▸ **Data excerpts**:
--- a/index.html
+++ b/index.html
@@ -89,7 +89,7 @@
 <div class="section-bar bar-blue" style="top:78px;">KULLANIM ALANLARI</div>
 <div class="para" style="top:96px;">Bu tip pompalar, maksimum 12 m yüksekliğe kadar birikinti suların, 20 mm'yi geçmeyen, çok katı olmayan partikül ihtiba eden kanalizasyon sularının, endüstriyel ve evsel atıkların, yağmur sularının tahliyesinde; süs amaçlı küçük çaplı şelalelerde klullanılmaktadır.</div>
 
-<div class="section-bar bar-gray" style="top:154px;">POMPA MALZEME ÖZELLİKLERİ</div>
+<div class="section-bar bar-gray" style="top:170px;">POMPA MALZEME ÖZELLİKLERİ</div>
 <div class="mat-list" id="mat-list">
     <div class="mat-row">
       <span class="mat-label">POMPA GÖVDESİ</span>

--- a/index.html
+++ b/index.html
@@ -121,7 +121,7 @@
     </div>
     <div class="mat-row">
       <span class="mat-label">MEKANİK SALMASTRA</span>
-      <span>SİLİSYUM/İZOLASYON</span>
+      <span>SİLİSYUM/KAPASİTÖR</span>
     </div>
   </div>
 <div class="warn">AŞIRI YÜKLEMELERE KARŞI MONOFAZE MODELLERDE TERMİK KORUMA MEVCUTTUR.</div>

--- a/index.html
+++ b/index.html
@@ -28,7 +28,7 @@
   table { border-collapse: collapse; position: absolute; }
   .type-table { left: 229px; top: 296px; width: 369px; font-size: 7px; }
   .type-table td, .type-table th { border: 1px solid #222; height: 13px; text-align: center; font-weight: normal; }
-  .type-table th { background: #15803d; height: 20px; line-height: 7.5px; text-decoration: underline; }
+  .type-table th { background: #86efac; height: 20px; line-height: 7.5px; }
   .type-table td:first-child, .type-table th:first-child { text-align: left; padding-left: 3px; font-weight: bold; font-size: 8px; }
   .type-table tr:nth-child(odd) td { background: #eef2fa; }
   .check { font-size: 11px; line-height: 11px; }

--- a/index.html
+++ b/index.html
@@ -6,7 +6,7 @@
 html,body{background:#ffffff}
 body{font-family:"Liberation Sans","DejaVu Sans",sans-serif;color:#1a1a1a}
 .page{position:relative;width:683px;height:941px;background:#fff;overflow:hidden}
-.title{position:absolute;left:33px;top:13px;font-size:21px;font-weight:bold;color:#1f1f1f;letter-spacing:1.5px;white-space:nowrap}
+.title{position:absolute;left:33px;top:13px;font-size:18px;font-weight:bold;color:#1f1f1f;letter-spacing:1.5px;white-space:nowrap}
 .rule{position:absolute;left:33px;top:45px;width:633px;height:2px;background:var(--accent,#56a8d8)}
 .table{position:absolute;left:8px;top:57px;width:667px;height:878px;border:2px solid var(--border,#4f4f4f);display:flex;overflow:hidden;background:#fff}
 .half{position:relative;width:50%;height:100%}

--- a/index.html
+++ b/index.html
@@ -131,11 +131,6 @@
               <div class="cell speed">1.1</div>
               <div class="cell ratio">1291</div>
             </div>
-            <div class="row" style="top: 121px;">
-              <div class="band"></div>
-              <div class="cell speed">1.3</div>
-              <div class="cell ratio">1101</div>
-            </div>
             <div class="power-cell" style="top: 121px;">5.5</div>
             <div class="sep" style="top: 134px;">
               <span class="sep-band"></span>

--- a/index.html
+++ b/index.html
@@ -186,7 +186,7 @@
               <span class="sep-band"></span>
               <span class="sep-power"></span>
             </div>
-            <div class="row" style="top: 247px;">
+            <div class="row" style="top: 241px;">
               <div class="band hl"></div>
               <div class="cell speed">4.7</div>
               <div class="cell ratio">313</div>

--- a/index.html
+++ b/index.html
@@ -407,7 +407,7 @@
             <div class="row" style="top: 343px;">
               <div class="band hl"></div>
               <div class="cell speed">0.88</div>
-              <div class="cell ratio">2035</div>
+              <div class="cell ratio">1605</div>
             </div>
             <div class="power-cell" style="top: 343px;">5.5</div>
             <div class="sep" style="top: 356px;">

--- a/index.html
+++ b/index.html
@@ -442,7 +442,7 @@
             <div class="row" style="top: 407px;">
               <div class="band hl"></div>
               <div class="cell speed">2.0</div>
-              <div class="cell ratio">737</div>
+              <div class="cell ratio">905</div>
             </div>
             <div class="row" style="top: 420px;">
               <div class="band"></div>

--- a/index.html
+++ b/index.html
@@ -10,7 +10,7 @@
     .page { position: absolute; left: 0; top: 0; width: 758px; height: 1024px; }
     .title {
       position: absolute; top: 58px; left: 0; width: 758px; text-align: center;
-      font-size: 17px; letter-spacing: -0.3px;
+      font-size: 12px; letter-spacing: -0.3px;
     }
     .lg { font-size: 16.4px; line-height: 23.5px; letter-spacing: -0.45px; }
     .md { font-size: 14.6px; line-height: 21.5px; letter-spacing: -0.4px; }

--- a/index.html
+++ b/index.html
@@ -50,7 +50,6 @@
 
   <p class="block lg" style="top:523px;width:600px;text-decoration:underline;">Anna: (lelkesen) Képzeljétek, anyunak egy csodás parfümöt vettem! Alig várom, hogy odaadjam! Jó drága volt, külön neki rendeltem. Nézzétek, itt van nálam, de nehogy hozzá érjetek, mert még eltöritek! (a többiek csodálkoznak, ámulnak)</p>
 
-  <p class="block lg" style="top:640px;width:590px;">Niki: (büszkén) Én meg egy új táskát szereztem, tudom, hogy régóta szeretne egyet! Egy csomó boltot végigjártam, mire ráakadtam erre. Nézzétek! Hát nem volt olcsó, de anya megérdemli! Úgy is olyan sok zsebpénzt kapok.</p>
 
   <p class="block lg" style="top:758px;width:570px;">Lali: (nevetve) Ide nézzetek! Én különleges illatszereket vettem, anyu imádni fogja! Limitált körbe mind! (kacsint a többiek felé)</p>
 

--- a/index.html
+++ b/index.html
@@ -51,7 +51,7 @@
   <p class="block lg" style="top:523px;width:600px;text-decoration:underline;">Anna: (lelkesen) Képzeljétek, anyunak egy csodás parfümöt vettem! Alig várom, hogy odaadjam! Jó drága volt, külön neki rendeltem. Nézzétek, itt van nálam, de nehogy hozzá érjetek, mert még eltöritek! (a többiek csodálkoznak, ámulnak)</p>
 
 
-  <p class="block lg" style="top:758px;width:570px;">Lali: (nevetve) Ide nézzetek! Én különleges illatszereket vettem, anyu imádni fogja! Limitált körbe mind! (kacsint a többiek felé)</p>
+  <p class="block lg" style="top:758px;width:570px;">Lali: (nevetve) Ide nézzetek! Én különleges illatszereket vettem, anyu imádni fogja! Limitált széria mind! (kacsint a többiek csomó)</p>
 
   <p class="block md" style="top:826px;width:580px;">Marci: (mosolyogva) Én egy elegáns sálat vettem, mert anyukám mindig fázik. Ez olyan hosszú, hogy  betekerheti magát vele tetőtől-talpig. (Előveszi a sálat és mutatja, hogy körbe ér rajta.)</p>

▸ **Task prompt**: Retype all the data exactly, line for line.

▸ **Solution to the exercise**:
--- a/index.html
+++ b/index.html
@@ -89,7 +89,7 @@
 <div class="section-bar bar-blue" style="top:78px;">KULLANIM ALANLARI</div>
 <div class="para" style="top:96px;">Bu tip pompalar, maksimum 12 m yüksekliğe kadar birikinti suların, 20 mm'yi geçmeyen, çok katı olmayan partikül ihtiba eden kanalizasyon sularının, endüstriyel ve evsel atıkların, yağmur sularının tahliyesinde; süs amaçlı küçük çaplı şelalelerde klullanılmaktadır.</div>
 
-<div class="section-bar bar-gray" style="top:154px;">POMPA MALZEME ÖZELLİKLERİ</div>
+<div class="section-bar bar-gray" style="top:170px;">POMPA MALZEME ÖZELLİKLERİ</div>
 <div class="mat-list" id="mat-list">
     <div class="mat-row">
       <span class="mat-label">POMPA GÖVDESİ</span>

--- a/index.html
+++ b/index.html
@@ -121,7 +121,7 @@
     </div>
     <div class="mat-row">
       <span class="mat-label">MEKANİK SALMASTRA</span>
-      <span>SİLİSYUM/İZOLASYON</span>
+      <span>SİLİSYUM/KAPASİTÖR</span>
     </div>
   </div>
 <div class="warn">AŞIRI YÜKLEMELERE KARŞI MONOFAZE MODELLERDE TERMİK KORUMA MEVCUTTUR.</div>

--- a/index.html
+++ b/index.html
@@ -28,7 +28,7 @@
   table { border-collapse: collapse; position: absolute; }
   .type-table { left: 229px; top: 296px; width: 369px; font-size: 7px; }
   .type-table td, .type-table th { border: 1px solid #222; height: 13px; text-align: center; font-weight: normal; }
-  .type-table th { background: #15803d; height: 20px; line-height: 7.5px; text-decoration: underline; }
+  .type-table th { background: #86efac; height: 20px; line-height: 7.5px; }
   .type-table td:first-child, .type-table th:first-child { text-align: left; padding-left: 3px; font-weight: bold; font-size: 8px; }
   .type-table tr:nth-child(odd) td { background: #eef2fa; }
   .check { font-size: 11px; line-height: 11px; }

--- a/index.html
+++ b/index.html
@@ -6,7 +6,7 @@
 html,body{background:#ffffff}
 body{font-family:"Liberation Sans","DejaVu Sans",sans-serif;color:#1a1a1a}
 .page{position:relative;width:683px;height:941px;background:#fff;overflow:hidden}
-.title{position:absolute;left:33px;top:13px;font-size:21px;font-weight:bold;color:#1f1f1f;letter-spacing:1.5px;white-space:nowrap}
+.title{position:absolute;left:33px;top:13px;font-size:18px;font-weight:bold;color:#1f1f1f;letter-spacing:1.5px;white-space:nowrap}
 .rule{position:absolute;left:33px;top:45px;width:633px;height:2px;background:var(--accent,#56a8d8)}
 .table{position:absolute;left:8px;top:57px;width:667px;height:878px;border:2px solid var(--border,#4f4f4f);display:flex;overflow:hidden;background:#fff}
 .half{position:relative;width:50%;height:100%}

--- a/index.html
+++ b/index.html
@@ -131,11 +131,6 @@
               <div class="cell speed">1.1</div>
               <div class="cell ratio">1291</div>
             </div>
-            <div class="row" style="top: 121px;">
-              <div class="band"></div>
-              <div class="cell speed">1.3</div>
-              <div class="cell ratio">1101</div>
-            </div>
             <div class="power-cell" style="top: 121px;">5.5</div>
             <div class="sep" style="top: 134px;">
               <span class="sep-band"></span>

--- a/index.html
+++ b/index.html
@@ -186,7 +186,7 @@
               <span class="sep-band"></span>
               <span class="sep-power"></span>
             </div>
-            <div class="row" style="top: 247px;">
+            <div class="row" style="top: 241px;">
               <div class="band hl"></div>
               <div class="cell speed">4.7</div>
               <div class="cell ratio">313</div>

--- a/index.html
+++ b/index.html
@@ -407,7 +407,7 @@
             <div class="row" style="top: 343px;">
               <div class="band hl"></div>
               <div class="cell speed">0.88</div>
-              <div class="cell ratio">2035</div>
+              <div class="cell ratio">1605</div>
             </div>
             <div class="power-cell" style="top: 343px;">5.5</div>
             <div class="sep" style="top: 356px;">

--- a/index.html
+++ b/index.html
@@ -442,7 +442,7 @@
             <div class="row" style="top: 407px;">
               <div class="band hl"></div>
               <div class="cell speed">2.0</div>
-              <div class="cell ratio">737</div>
+              <div class="cell ratio">905</div>
             </div>
             <div class="row" style="top: 420px;">
               <div class="band"></div>

--- a/index.html
+++ b/index.html
@@ -10,7 +10,7 @@
     .page { position: absolute; left: 0; top: 0; width: 758px; height: 1024px; }
     .title {
       position: absolute; top: 58px; left: 0; width: 758px; text-align: center;
-      font-size: 17px; letter-spacing: -0.3px;
+      font-size: 12px; letter-spacing: -0.3px;
     }
     .lg { font-size: 16.4px; line-height: 23.5px; letter-spacing: -0.45px; }
     .md { font-size: 14.6px; line-height: 21.5px; letter-spacing: -0.4px; }

--- a/index.html
+++ b/index.html
@@ -50,7 +50,6 @@
 
   <p class="block lg" style="top:523px;width:600px;text-decoration:underline;">Anna: (lelkesen) Képzeljétek, anyunak egy csodás parfümöt vettem! Alig várom, hogy odaadjam! Jó drága volt, külön neki rendeltem. Nézzétek, itt van nálam, de nehogy hozzá érjetek, mert még eltöritek! (a többiek csodálkoznak, ámulnak)</p>
 
-  <p class="block lg" style="top:640px;width:590px;">Niki: (büszkén) Én meg egy új táskát szereztem, tudom, hogy régóta szeretne egyet! Egy csomó boltot végigjártam, mire ráakadtam erre. Nézzétek! Hát nem volt olcsó, de anya megérdemli! Úgy is olyan sok zsebpénzt kapok.</p>
 
   <p class="block lg" style="top:758px;width:570px;">Lali: (nevetve) Ide nézzetek! Én különleges illatszereket vettem, anyu imádni fogja! Limitált körbe mind! (kacsint a többiek felé)</p>
 

--- a/index.html
+++ b/index.html
@@ -51,7 +51,7 @@
   <p class="block lg" style="top:523px;width:600px;text-decoration:underline;">Anna: (lelkesen) Képzeljétek, anyunak egy csodás parfümöt vettem! Alig várom, hogy odaadjam! Jó drága volt, külön neki rendeltem. Nézzétek, itt van nálam, de nehogy hozzá érjetek, mert még eltöritek! (a többiek csodálkoznak, ámulnak)</p>
 
 
-  <p class="block lg" style="top:758px;width:570px;">Lali: (nevetve) Ide nézzetek! Én különleges illatszereket vettem, anyu imádni fogja! Limitált körbe mind! (kacsint a többiek felé)</p>
+  <p class="block lg" style="top:758px;width:570px;">Lali: (nevetve) Ide nézzetek! Én különleges illatszereket vettem, anyu imádni fogja! Limitált széria mind! (kacsint a többiek csomó)</p>
 
   <p class="block md" style="top:826px;width:580px;">Marci: (mosolyogva) Én egy elegáns sálat vettem, mert anyukám mindig fázik. Ez olyan hosszú, hogy  betekerheti magát vele tetőtől-talpig. (Előveszi a sálat és mutatja, hogy körbe ér rajta.)</p>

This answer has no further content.